▶ **TRY IT**
Retype all the records below exactly as they are, with no image carried over.

▶ **DATA TO USE**
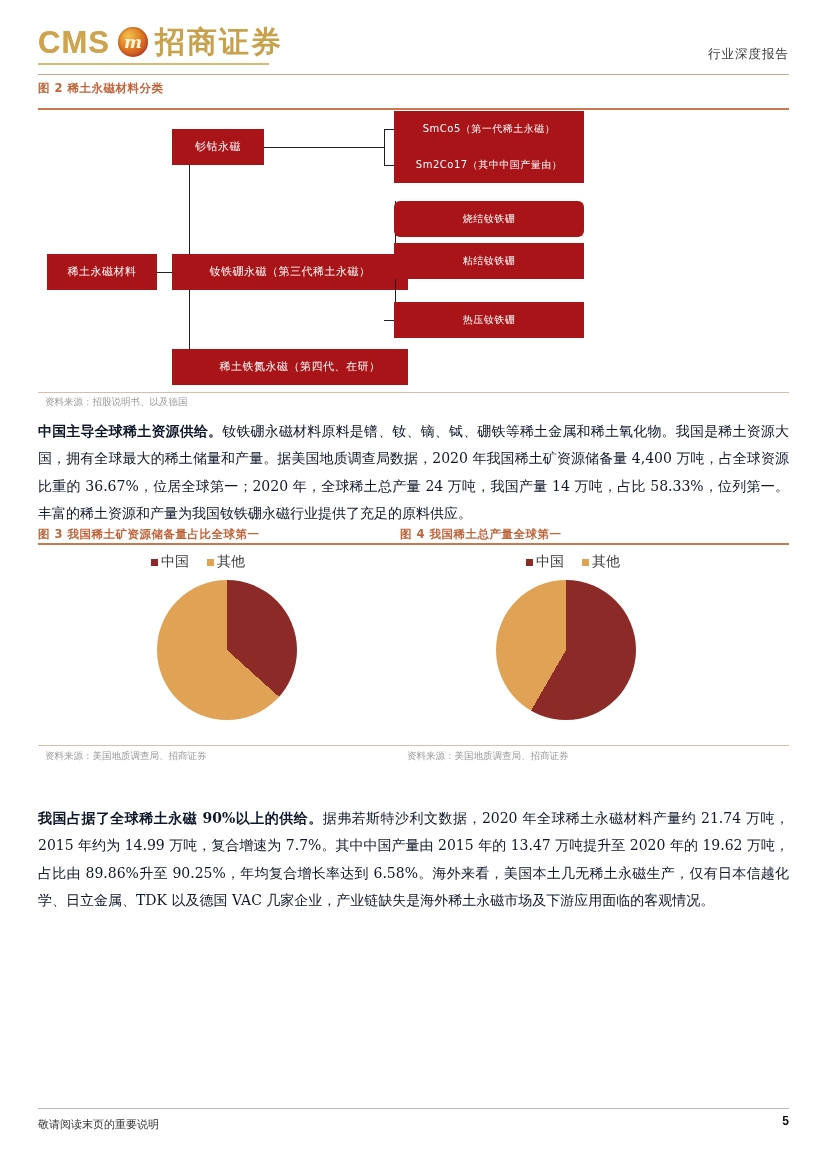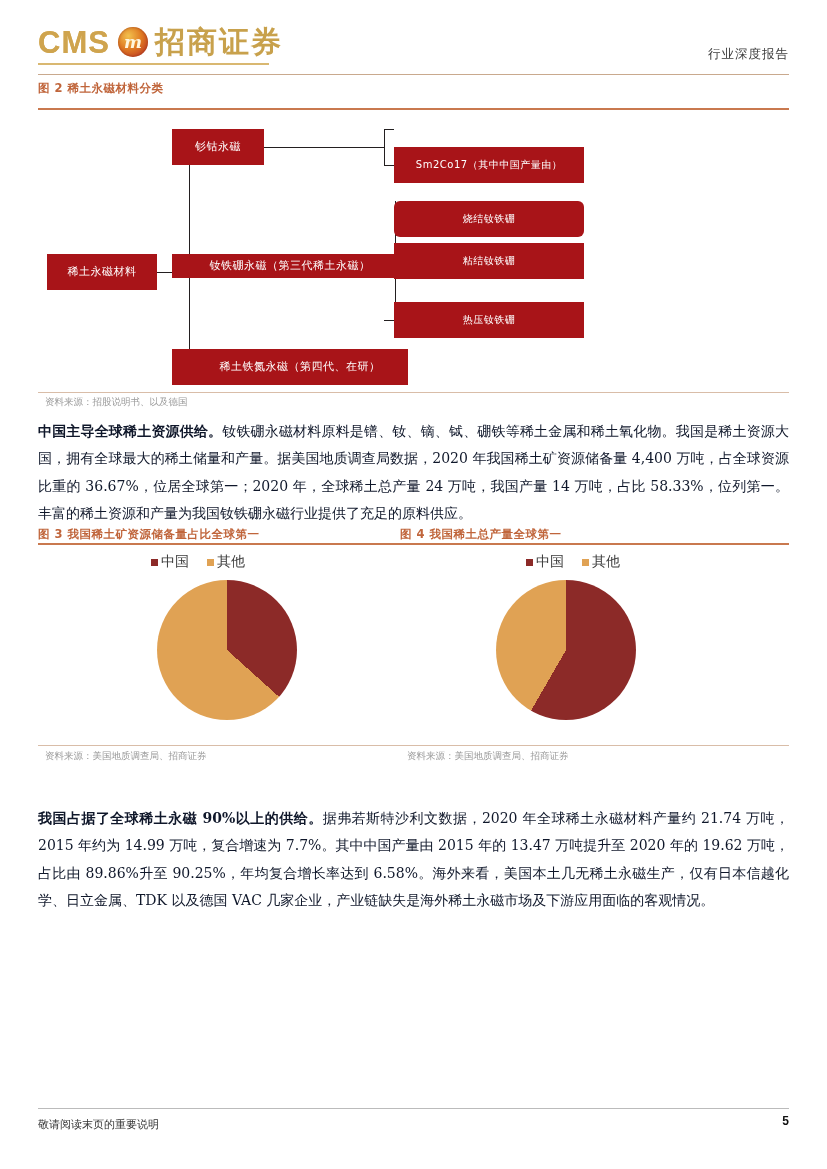"SmCo5（第一代稀土永磁）" div.dbox { html: none -> <div>SmCo5（第一代稀土永磁）</div> }
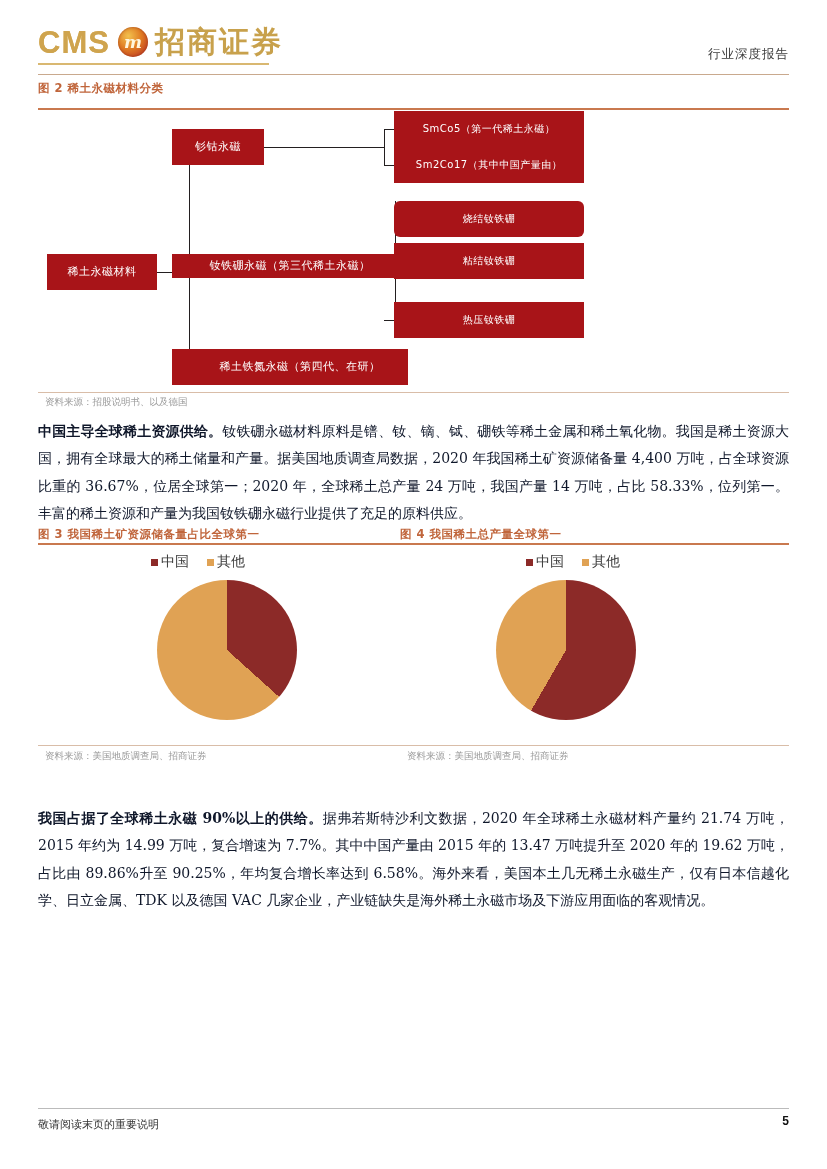"钕铁硼永磁（第三代稀土永磁）" div.dbox { height: 24px -> 36px }
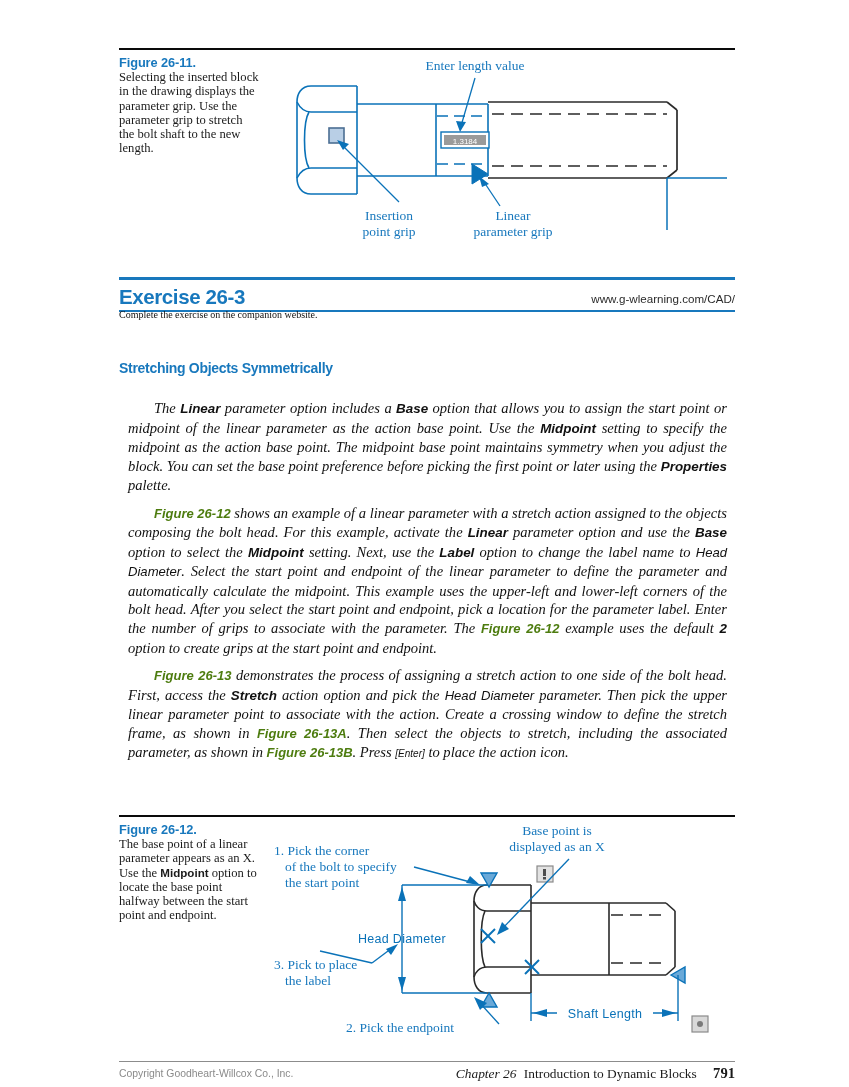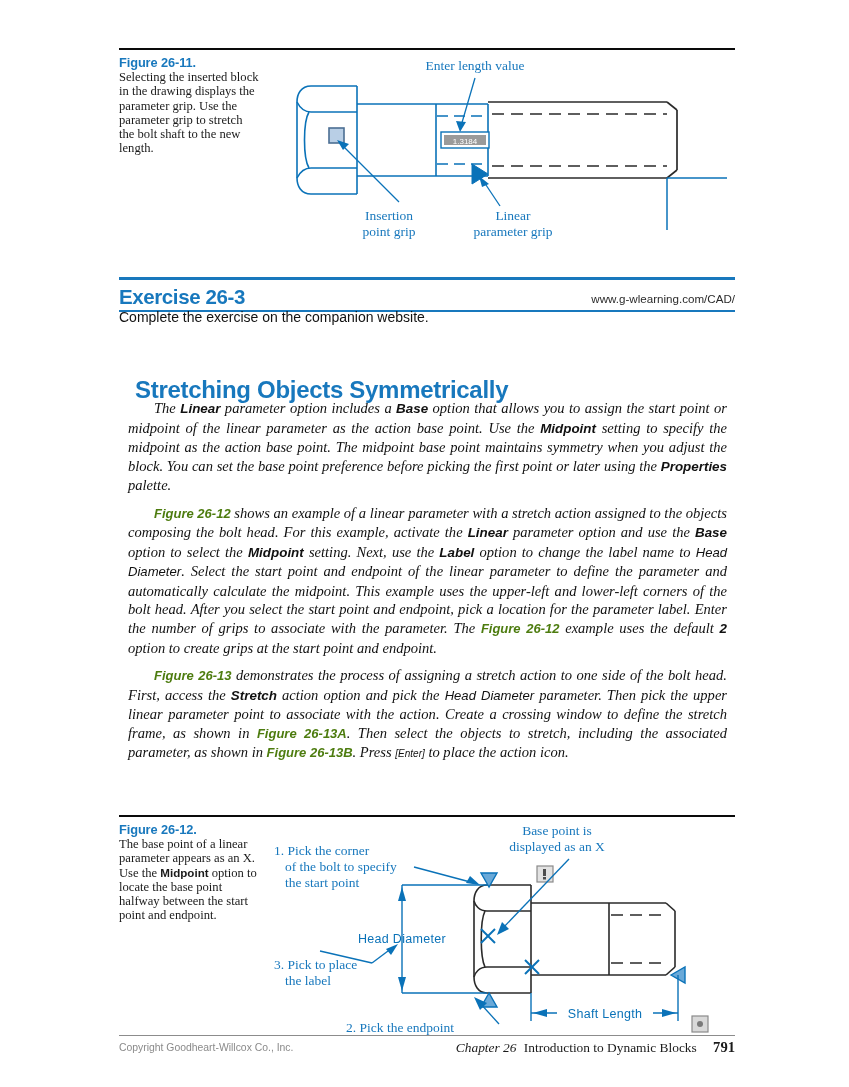"Complete the exercise on the" .ex-sub { font-family: Liberation Sans, sans-serif -> Liberation Serif, serif; font-size: 14px -> 10px }
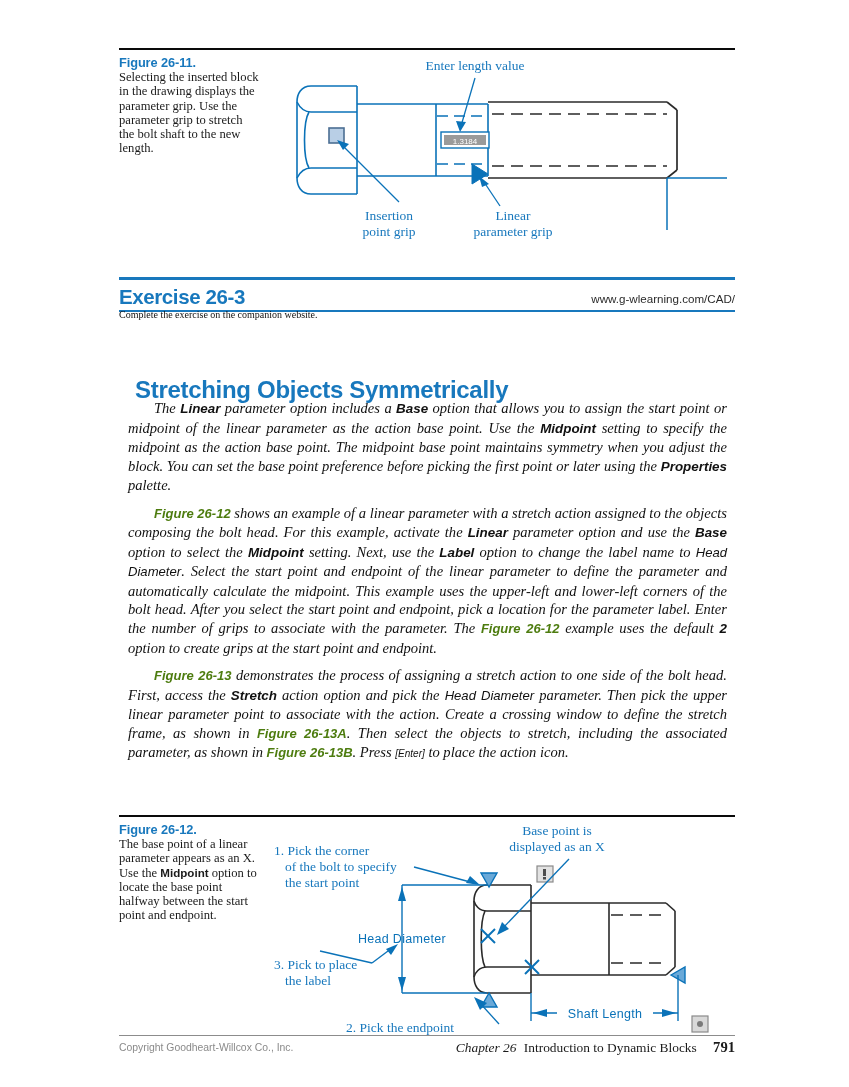"Stretching Objects Symmetrically" h2.sect { font-size: 24px -> 14px; margin: 16px -> 0 }
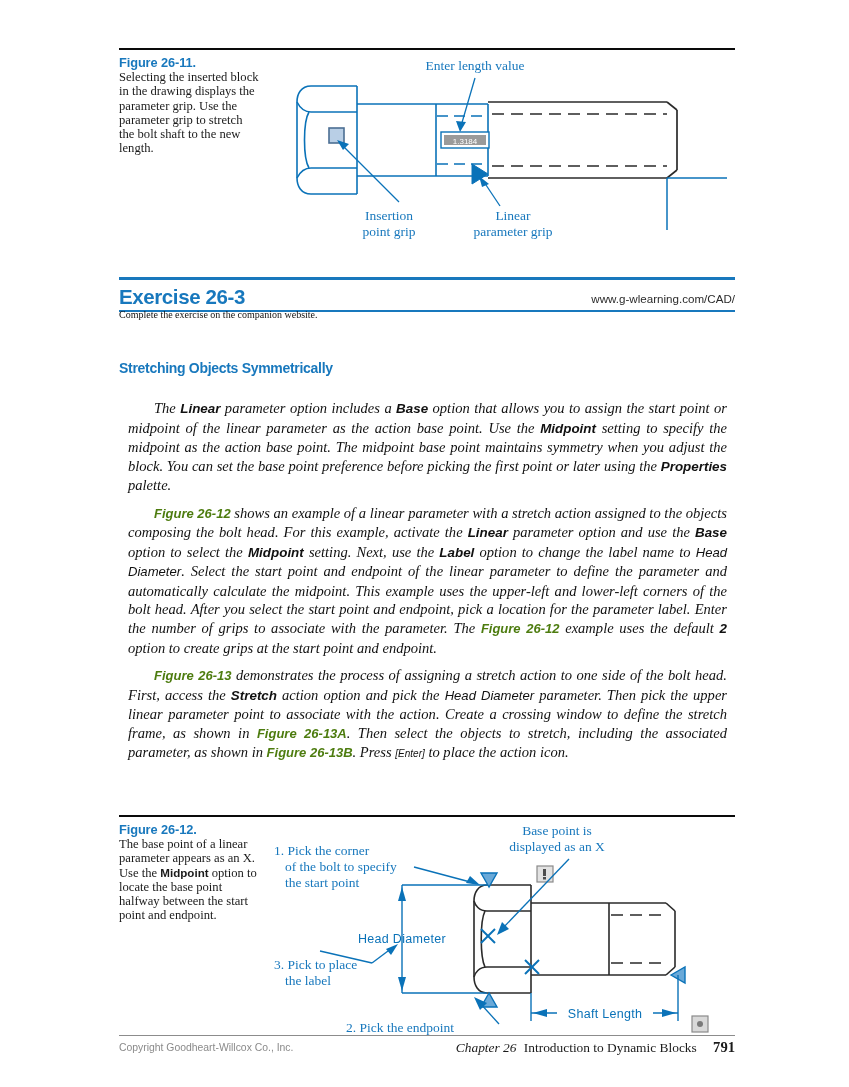"Copyright Goodheart-Willcox Co., Inc." div.footer { height: 52px -> 26px }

▶ **WRITTEN REPLY**
"SmCo5（第一代稀土永磁）" div.dbox { html: none -> <div>SmCo5（第一代稀土永磁）</div> }
"钕铁硼永磁（第三代稀土永磁）" div.dbox { height: 24px -> 36px }
"Complete the exercise on the" .ex-sub { font-family: Liberation Sans, sans-serif -> Liberation Serif, serif; font-size: 14px -> 10px }
"Stretching Objects Symmetrically" h2.sect { font-size: 24px -> 14px; margin: 16px -> 0 }
"Copyright Goodheart-Willcox Co., Inc." div.footer { height: 52px -> 26px }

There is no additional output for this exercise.